И вот, вопреки всем предсказаниям, Эдвард Хит и его фортепьяно, ноты и морские пейзажи были выдворены с Даунинг-стрит, а там вторично обосновались Гарольд и Мэри Вильсоны. В начале марта на работе я увидела по телевизору нового премьер-министра: он стоял перед домом десять, сутулый, не очень здоровый, почти такой же усталый, как Хит. Устали все, а в Леконфилд-хаусе все были еще и подавлены, потому что страна выбрала не того, кого надо.

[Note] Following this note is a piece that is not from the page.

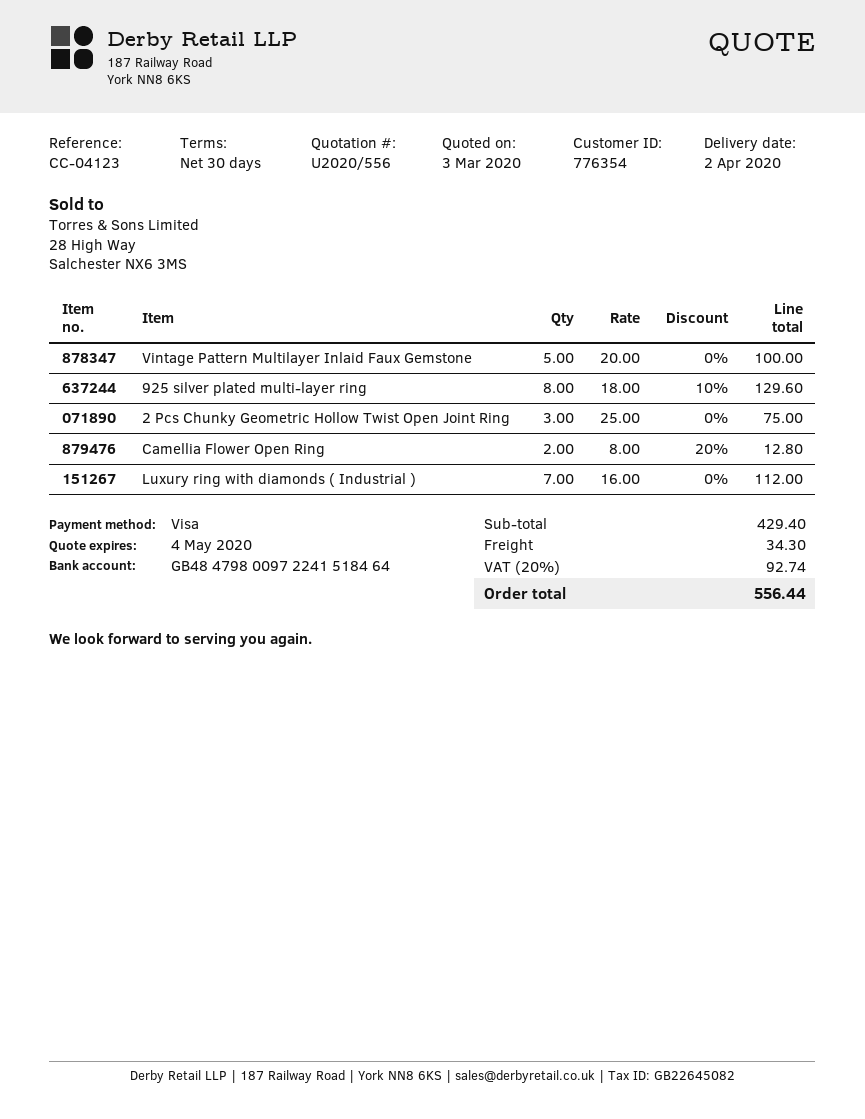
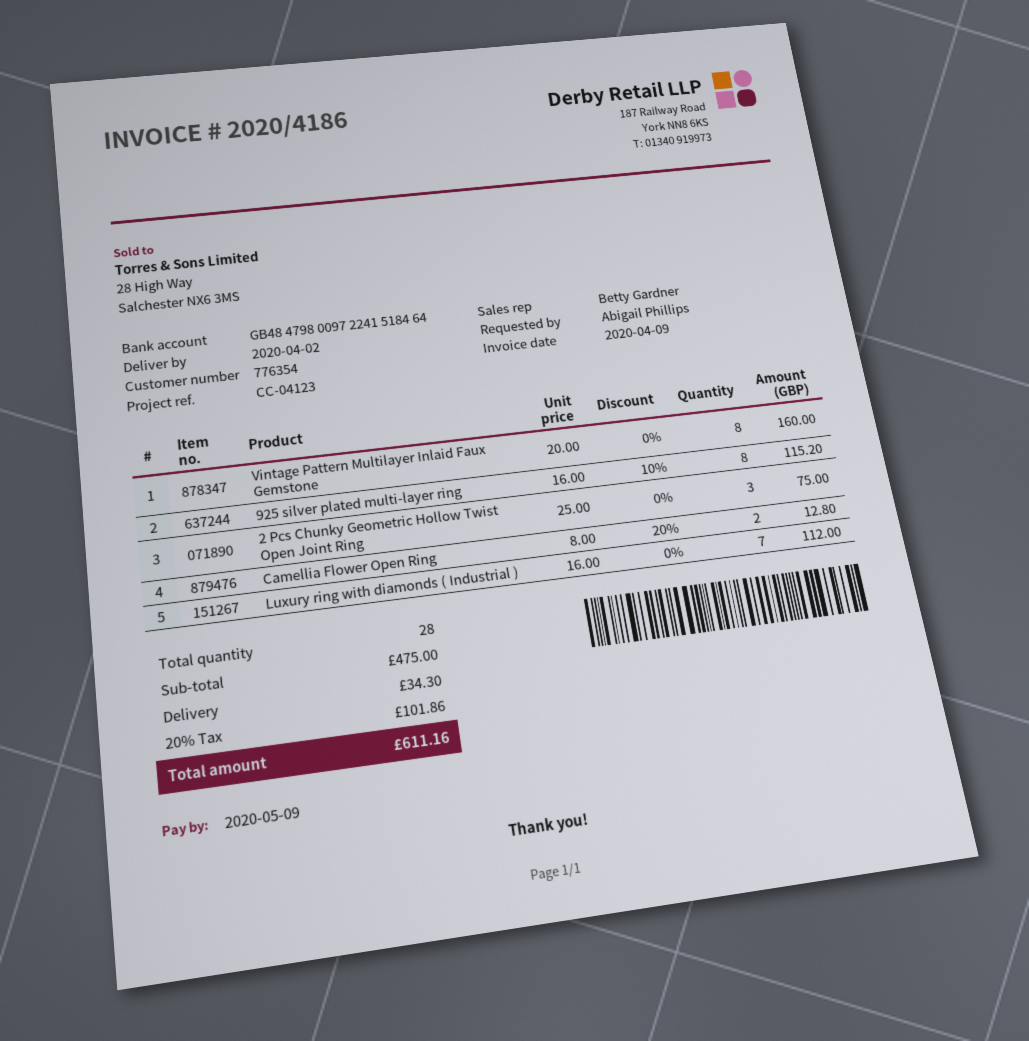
Vintage Pattern Multilayer Inlaid Faux Gemstone: 5 x 20.00 = 100.00 -> 8 x 20.00 = 160.00
925 silver plated multi-layer ring: 8 x 18.00 - 10% = 129.60 -> 8 x 16.00 - 10% = 115.20
subtotal: 429.40 -> 475.00
tax: 20% = 92.74 -> 20% = 101.86
total: 556.44 -> 611.16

Я проголосовала за Вильсона второй раз — за хитрого, сумевшего уцелеть лидера левых, — и мне бы полагалось быть веселее большинства сослуживцев, но меня замучила бессонница. Список кандидатов на премию не давал мне покоя. Конечно, я хотела, чтобы победил Том, хотела больше, чем он сам. Но я слышала от Питера Наттинга, что он и другие, прочитавшие повесть в верстке, считают ее «легковесной и убогой», а также «скучной и пропитанной модным духом отрицания». Наттинг сказал мне это, остановив меня на Керзон-стрит во время обеденного перерыва, и пошел дальше, стуча по тротуару свернутым зонтом. Он дал мне понять, что мой выбор сомнителен, а значит, сомнительна и я.
Постепенно интерес газет к Остеновской премии возрастал и сосредоточивался на единственном новом имени в списке. Никогда еще премию не завоевывал дебютный роман. Самый короткий, отмеченный премией за всю ее столетнюю историю, был вдвое длиннее «Болот». Во многих статьях проскальзывала мысль, что в коротком романе есть что-то немужественное и нечестное. «Санди таймс» дала очерк о Томе с его фотографией на фоне Дворцового пирса — он выглядел на ней нескрываемо довольным и ранимым. В двух-трех статьях упоминалось, что он получил грант от «Фридом интернэшнл». Нам напоминали, что книга Тома была срочно сдана в печать, дабы успеть к премии. Журналисты ее еще не читали — Том Машлер из тактических соображений придерживал экземпляры для прессы. В необыкновенно доброжелательной заметке в «Дейли телеграф» говорилось, что, по общему мнению, Том — красивый мужчина, и девушки «млеют» от его улыбки; это вызвало у меня головокружительный припадок собственнического чувства и ревности. Какие девушки? Теперь у Тома был телефон в квартире, и я позвонила ему из вонючей будки на Камден-роуд.
— Девушек нет, — весело сказал он, — они, наверное, в редакции газеты, млеют перед моей фотографией.
Он удивлялся, что попал в список, но ему позвонил Машлер и сказал, что взбесился бы, если бы Том туда не попал. «Все очевидно же, — так примерно сказал он. — Вы гений, и это — шедевр. Они не посмели бы его не заметить».
Новооткрытый писатель сумел отнестись спокойно к премиальной шумихе, хотя пресса его смущала. «Болота» уже позади, упражнение для пяти пальцев. Я предостерегла его, чтобы он не сказал чего-то такого журналистам, пока жюри там решает. Он ответил, что ему все равно, у него роман в работе и движется таким темпом, какой может дать только одержимость и новая электрическая пишущая машинка. Единственное, что я знала о романе, — это скорость. Обычно три-четыре тысячи слов в день, иногда шесть, а однажды, в приступе, длившемся полдня и ночь, — десять. Числа мало что мне говорили, но возбужденная хрипотца в трубке дала некоторое представление.